* [What this task involves]: The expected output is each line below containing "Version", copied in full.

(Revision tracking records)
-------
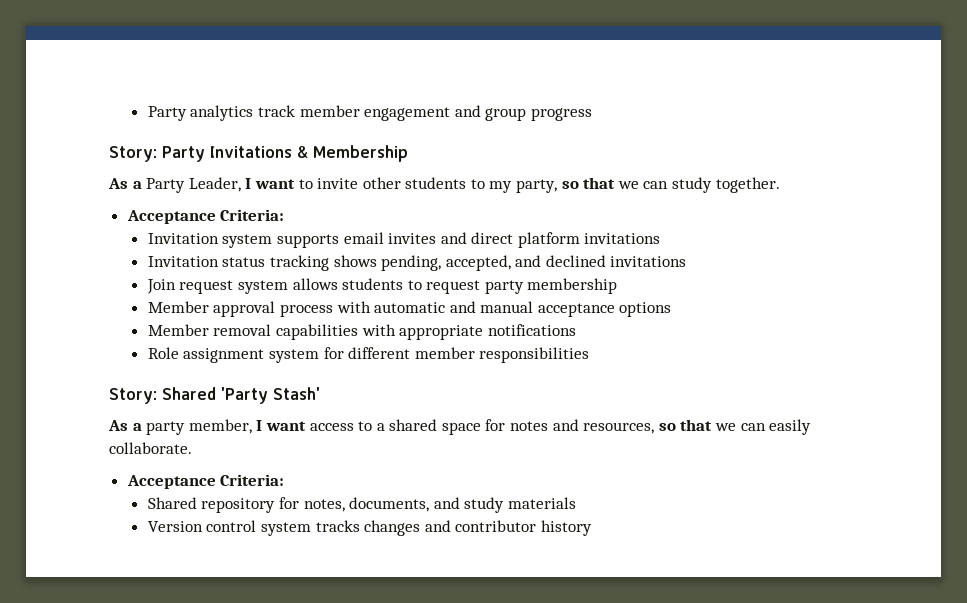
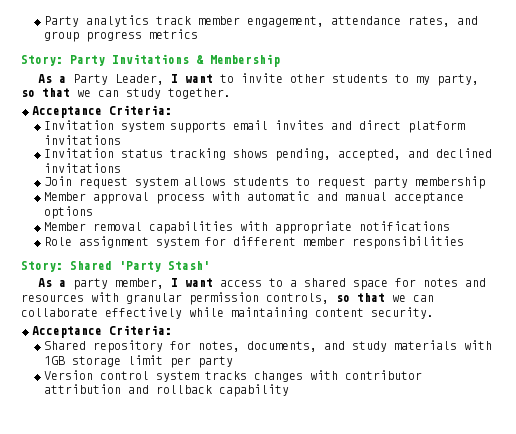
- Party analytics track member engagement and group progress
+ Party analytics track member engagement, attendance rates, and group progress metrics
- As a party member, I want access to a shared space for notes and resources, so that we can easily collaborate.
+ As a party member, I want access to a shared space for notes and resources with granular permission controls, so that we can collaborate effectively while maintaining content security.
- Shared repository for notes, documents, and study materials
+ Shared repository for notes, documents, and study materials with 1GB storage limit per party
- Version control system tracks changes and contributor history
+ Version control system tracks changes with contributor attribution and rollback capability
-------
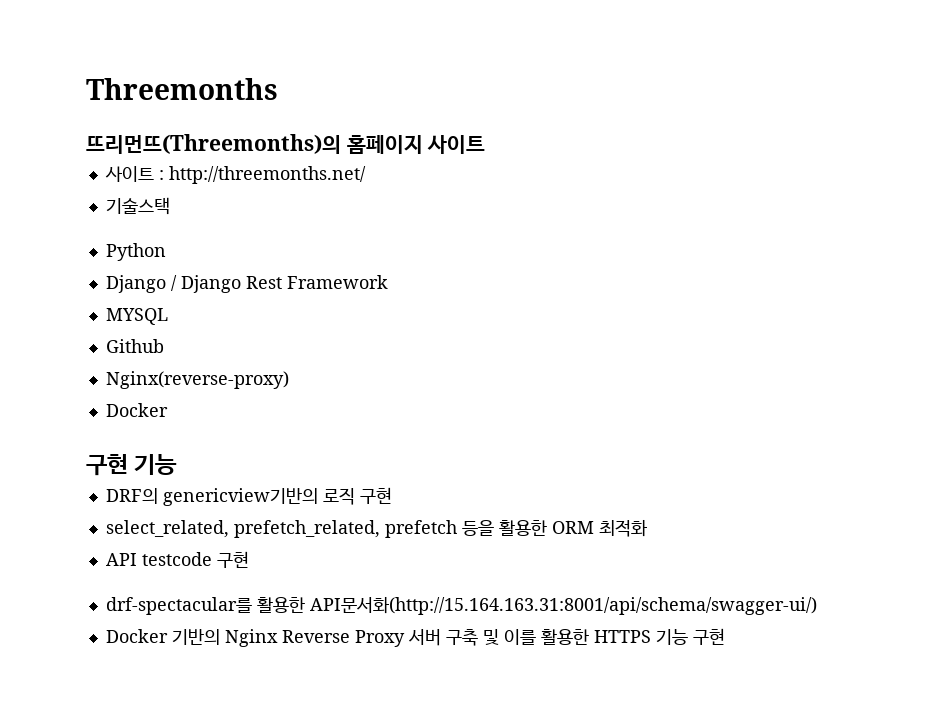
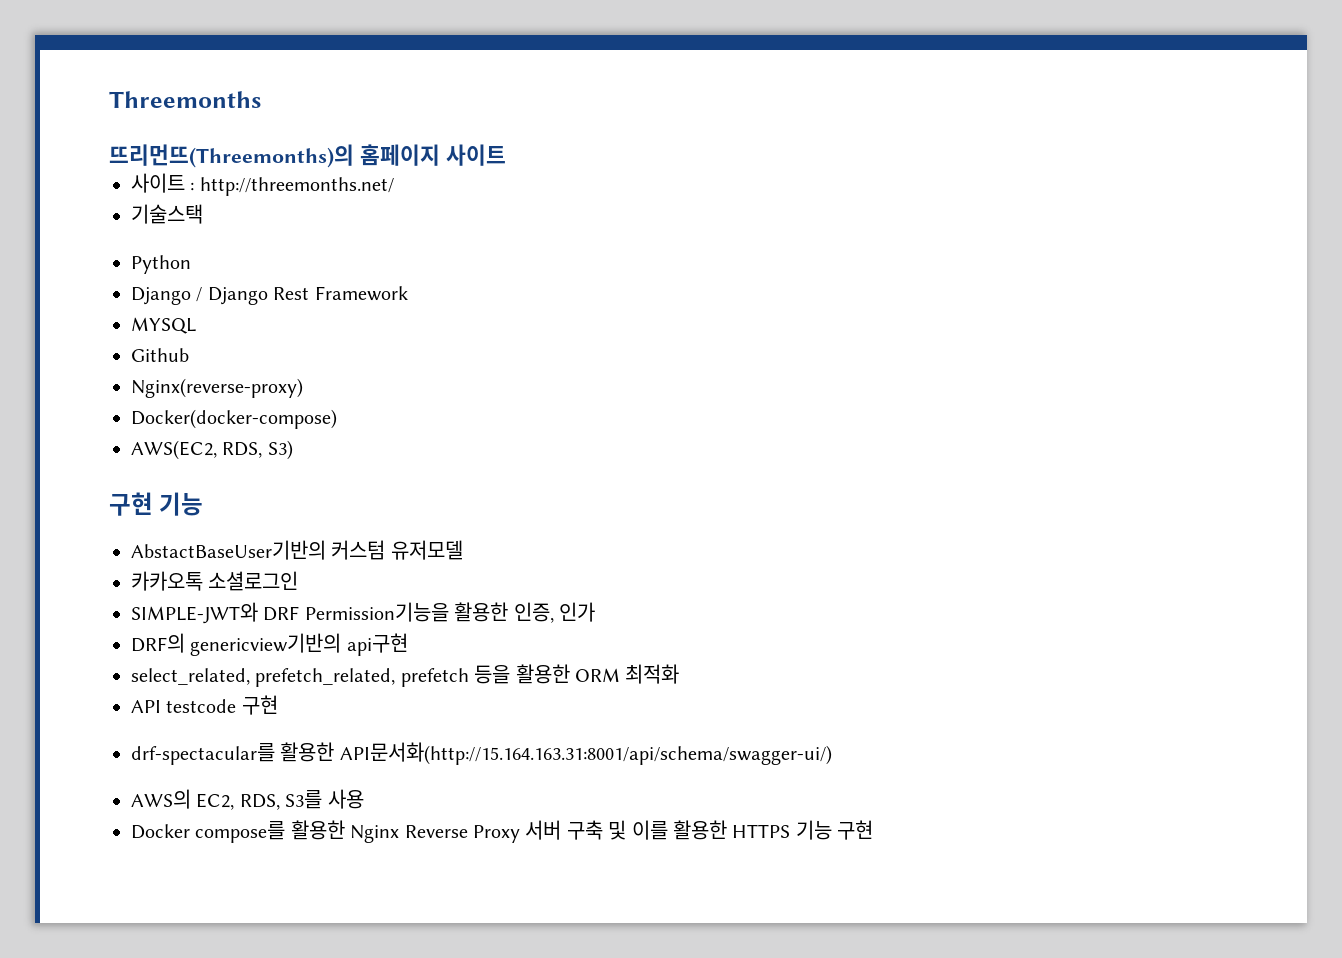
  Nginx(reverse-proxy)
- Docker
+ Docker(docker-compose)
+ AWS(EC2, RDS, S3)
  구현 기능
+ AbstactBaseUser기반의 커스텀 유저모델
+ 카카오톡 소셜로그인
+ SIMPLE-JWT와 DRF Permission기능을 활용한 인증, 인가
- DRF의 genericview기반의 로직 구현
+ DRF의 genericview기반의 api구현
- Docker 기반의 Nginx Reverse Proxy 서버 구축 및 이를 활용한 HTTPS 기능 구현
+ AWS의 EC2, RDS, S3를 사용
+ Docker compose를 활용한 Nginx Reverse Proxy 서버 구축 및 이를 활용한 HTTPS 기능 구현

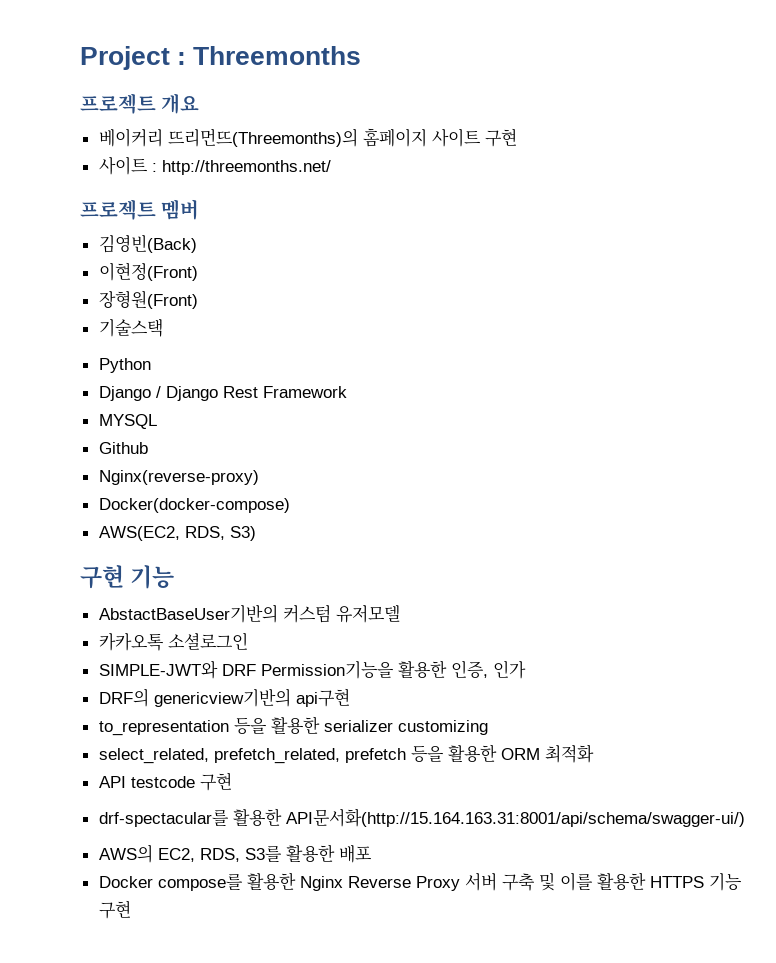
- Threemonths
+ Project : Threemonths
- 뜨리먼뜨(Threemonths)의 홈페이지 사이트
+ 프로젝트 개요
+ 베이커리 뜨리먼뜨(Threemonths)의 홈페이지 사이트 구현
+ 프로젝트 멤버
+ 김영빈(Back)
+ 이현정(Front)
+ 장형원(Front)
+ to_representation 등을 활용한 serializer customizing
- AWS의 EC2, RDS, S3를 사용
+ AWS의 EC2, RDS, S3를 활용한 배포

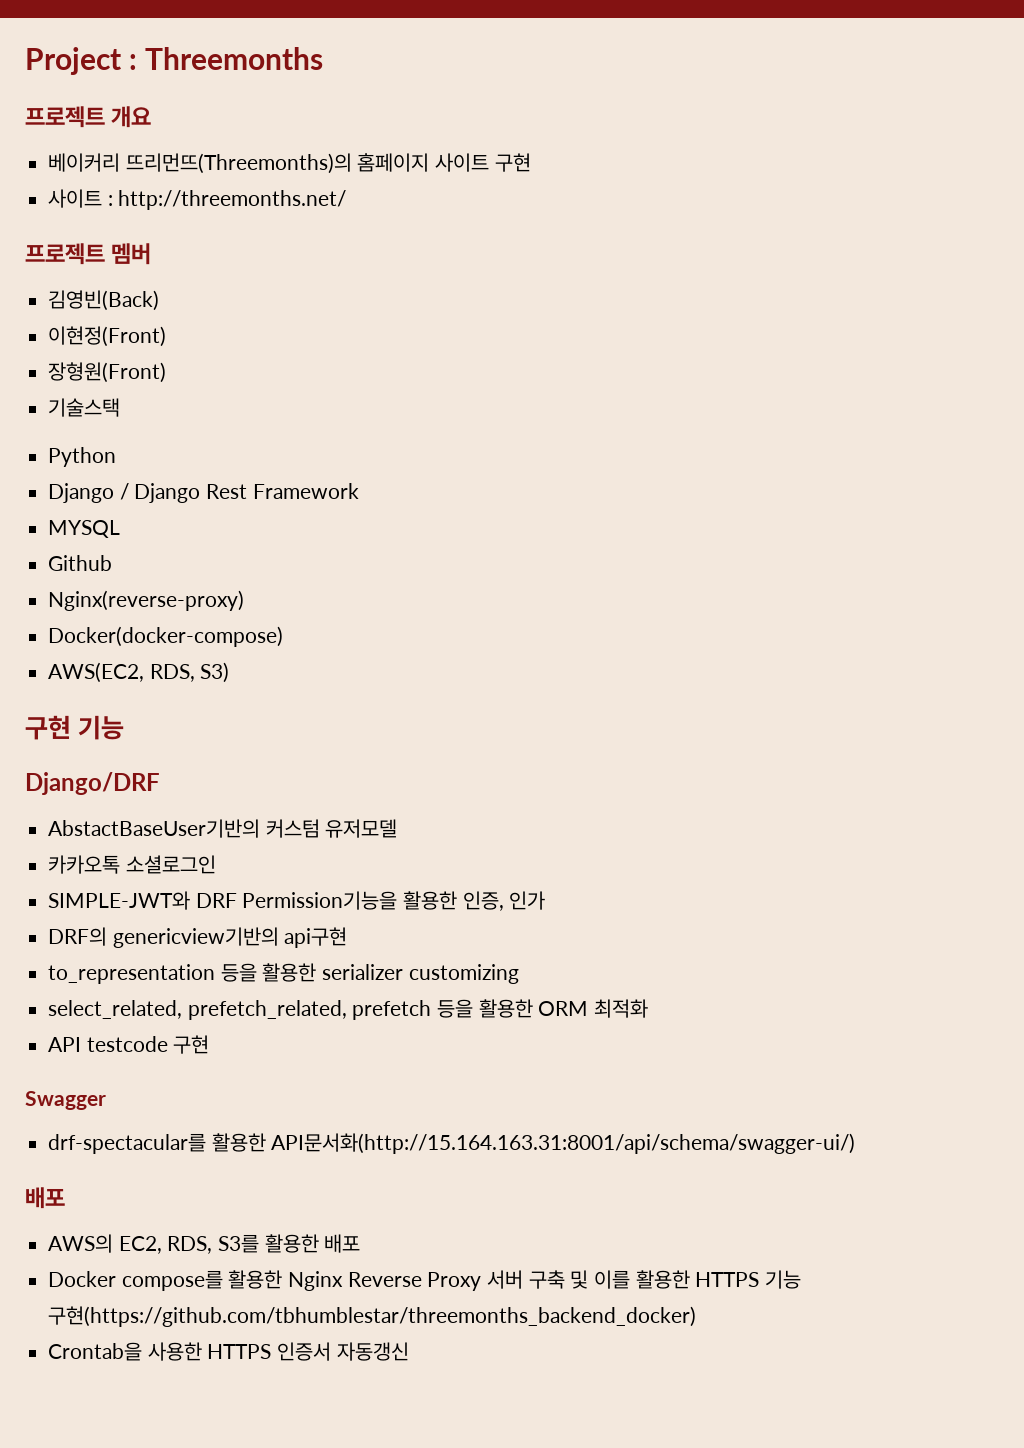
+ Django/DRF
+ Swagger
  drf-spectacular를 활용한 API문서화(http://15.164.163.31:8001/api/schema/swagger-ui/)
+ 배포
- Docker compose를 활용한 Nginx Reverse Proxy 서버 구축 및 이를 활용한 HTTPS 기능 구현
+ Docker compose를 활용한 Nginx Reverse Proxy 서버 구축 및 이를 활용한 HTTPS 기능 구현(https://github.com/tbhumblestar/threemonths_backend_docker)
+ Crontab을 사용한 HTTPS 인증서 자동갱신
-------
* [Answer section]:
- Version control system tracks changes and contributor history
+ Version control system tracks changes with contributor attribution and rollback capability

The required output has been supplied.